Segment Start: Input data

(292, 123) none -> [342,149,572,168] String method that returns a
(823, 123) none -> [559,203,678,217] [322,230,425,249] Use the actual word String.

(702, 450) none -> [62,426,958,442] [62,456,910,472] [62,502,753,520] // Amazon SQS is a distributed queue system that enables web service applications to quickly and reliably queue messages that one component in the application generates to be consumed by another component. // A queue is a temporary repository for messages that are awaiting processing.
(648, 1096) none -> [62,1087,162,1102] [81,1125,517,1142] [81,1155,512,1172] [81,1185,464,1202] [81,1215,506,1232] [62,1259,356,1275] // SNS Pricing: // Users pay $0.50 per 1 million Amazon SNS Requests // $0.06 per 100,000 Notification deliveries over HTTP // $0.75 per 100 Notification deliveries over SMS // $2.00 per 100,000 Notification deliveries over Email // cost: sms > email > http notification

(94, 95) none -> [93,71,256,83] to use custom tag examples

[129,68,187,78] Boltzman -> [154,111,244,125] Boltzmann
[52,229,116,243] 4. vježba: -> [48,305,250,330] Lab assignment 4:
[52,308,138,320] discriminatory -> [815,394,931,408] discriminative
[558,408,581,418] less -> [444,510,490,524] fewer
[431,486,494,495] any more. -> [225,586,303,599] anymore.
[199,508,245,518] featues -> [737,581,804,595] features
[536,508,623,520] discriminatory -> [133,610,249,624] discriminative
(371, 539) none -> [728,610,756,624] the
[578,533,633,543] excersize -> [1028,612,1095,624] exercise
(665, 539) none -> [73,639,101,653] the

Segment End: Input data

(How to complete this task)
Among the records above, find each line holding "that" and list it.

(Result of this exercise)
(292, 123) none -> [342,149,572,168] String method that returns a
(702, 450) none -> [62,426,958,442] [62,456,910,472] [62,502,753,520] // Amazon SQS is a distributed queue system that enables web service applications to quickly and reliably queue messages that one component in the application generates to be consumed by another component. // A queue is a temporary repository for messages that are awaiting processing.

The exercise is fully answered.